*Dataset excerpts*.
-----
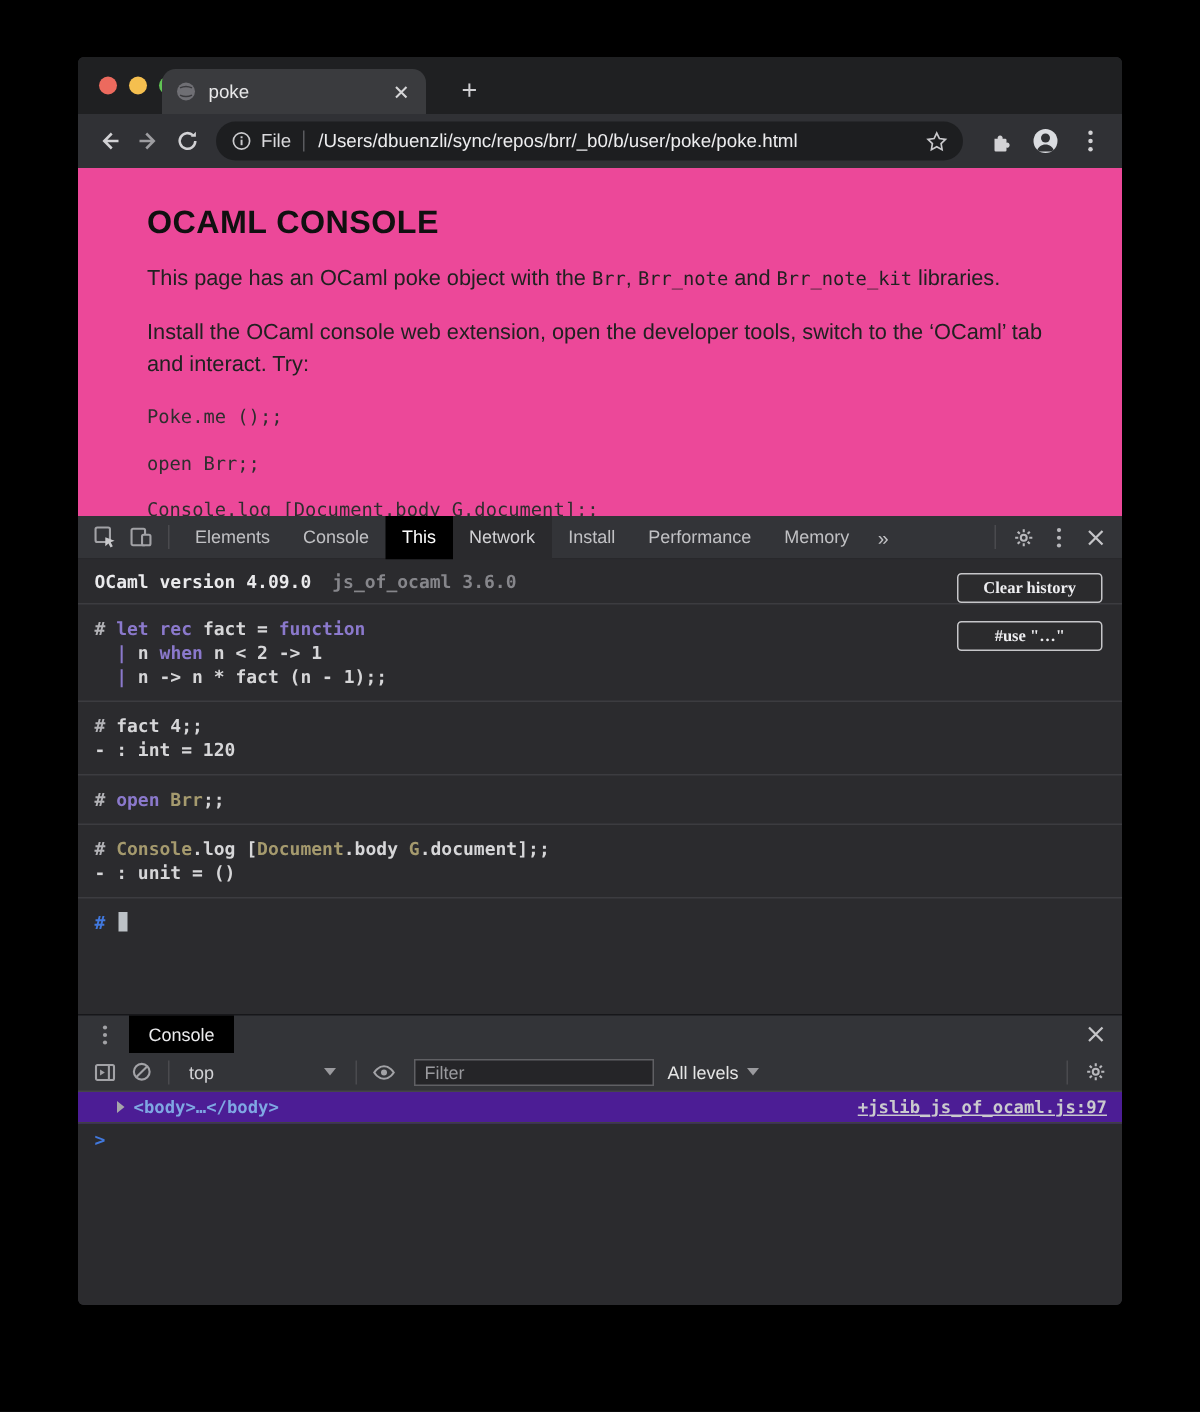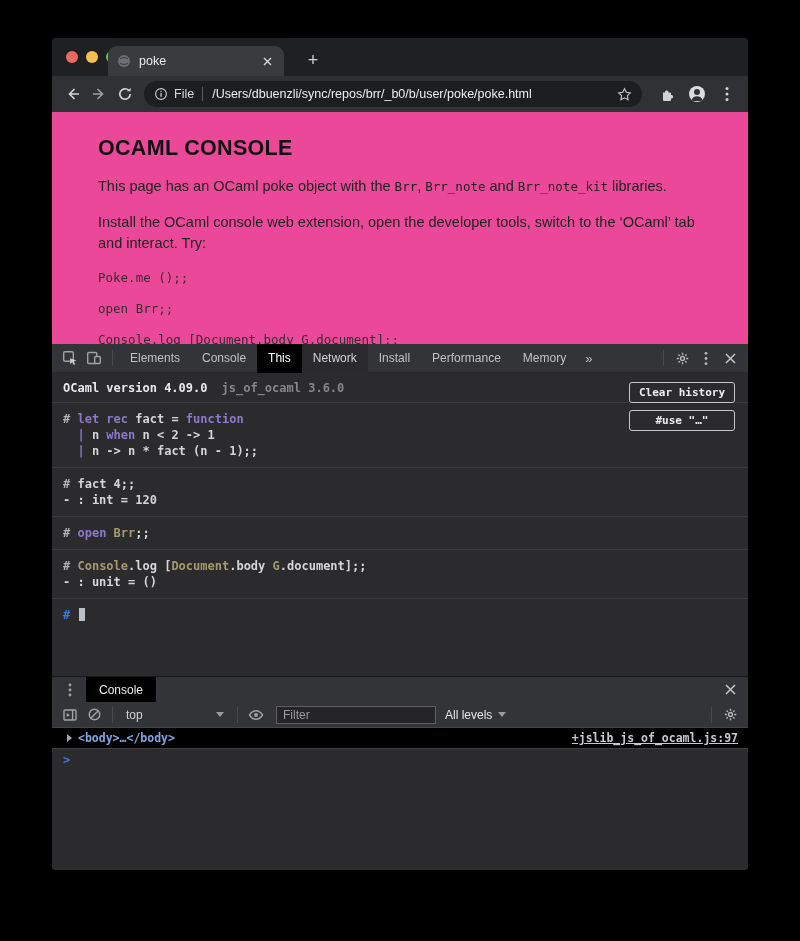--- a/index.html
+++ b/index.html
@@ -63,7 +63,7 @@
   .oheader{ height:30px; display:flex; align-items:center; padding:0 11px; border-bottom:1px solid #3c3c40; }
   .oversion{ font-weight:700; color:#eaeaec; }
   .oruntime{ color:#86868b; margin-left:14px; font-weight:700; }
-  .obtns{ position:absolute; top:9px; right:13px; display:flex; flex-direction:column; gap:7px; z-index:2; }
+  .obtns{ position:absolute; top:9px; right:13px; display:flex; flex-direction:column; gap:12px; z-index:2;font-family:Liberation Serif, serif; }
   .obtn{ min-width:97px; border:1px solid #c6c6c9; border-radius:3px; background:rgba(43,43,46,.92);
          color:#ededf0; font-family:inherit; font-size:11px; font-weight:700; padding:3px 9px; text-align:center; }
   .entry{ padding:8px 11px; }

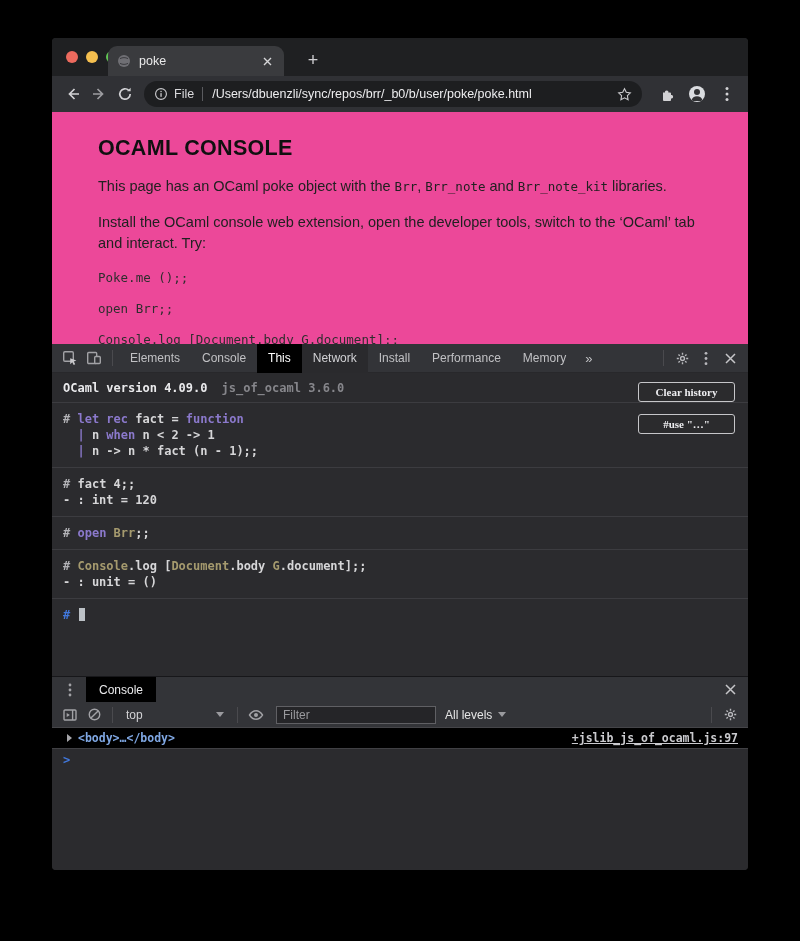--- a/index.html
+++ b/index.html
@@ -92,8 +92,8 @@
   .filter::placeholder{ color:#9a9a9e; }
   .levels{ display:flex; align-items:center; gap:6px; margin-left:9px; color:#e5e5e5; }
 
-  .consmsg{ flex:none; height:21px; background:#000000; border-bottom:1px solid #404044;
-            display:flex; align-items:center; padding:0 10px 0 15px;
+  .consmsg{ flex:none; height:21px; background:#4c1d95; border-bottom:1px solid #404044;
+            display:flex; align-items:center; padding:0 10px 0 26px;
             font-family:"DejaVu Sans Mono","Liberation Mono",monospace; font-size:11.5px; }
   .tri{ width:0; height:0; border-top:4px solid transparent; border-bottom:4px solid transparent;
         border-left:5px solid #a6a6aa; margin-right:6px; flex:none; }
-----
*Exercise brief*. The output should consist of the records above, reproduced exactly, without pictures.

*Task solution*.
--- a/index.html
+++ b/index.html
@@ -63,7 +63,7 @@
   .oheader{ height:30px; display:flex; align-items:center; padding:0 11px; border-bottom:1px solid #3c3c40; }
   .oversion{ font-weight:700; color:#eaeaec; }
   .oruntime{ color:#86868b; margin-left:14px; font-weight:700; }
-  .obtns{ position:absolute; top:9px; right:13px; display:flex; flex-direction:column; gap:7px; z-index:2; }
+  .obtns{ position:absolute; top:9px; right:13px; display:flex; flex-direction:column; gap:12px; z-index:2;font-family:Liberation Serif, serif; }
   .obtn{ min-width:97px; border:1px solid #c6c6c9; border-radius:3px; background:rgba(43,43,46,.92);
          color:#ededf0; font-family:inherit; font-size:11px; font-weight:700; padding:3px 9px; text-align:center; }
   .entry{ padding:8px 11px; }

--- a/index.html
+++ b/index.html
@@ -92,8 +92,8 @@
   .filter::placeholder{ color:#9a9a9e; }
   .levels{ display:flex; align-items:center; gap:6px; margin-left:9px; color:#e5e5e5; }
 
-  .consmsg{ flex:none; height:21px; background:#000000; border-bottom:1px solid #404044;
-            display:flex; align-items:center; padding:0 10px 0 15px;
+  .consmsg{ flex:none; height:21px; background:#4c1d95; border-bottom:1px solid #404044;
+            display:flex; align-items:center; padding:0 10px 0 26px;
             font-family:"DejaVu Sans Mono","Liberation Mono",monospace; font-size:11.5px; }
   .tri{ width:0; height:0; border-top:4px solid transparent; border-bottom:4px solid transparent;
         border-left:5px solid #a6a6aa; margin-right:6px; flex:none; }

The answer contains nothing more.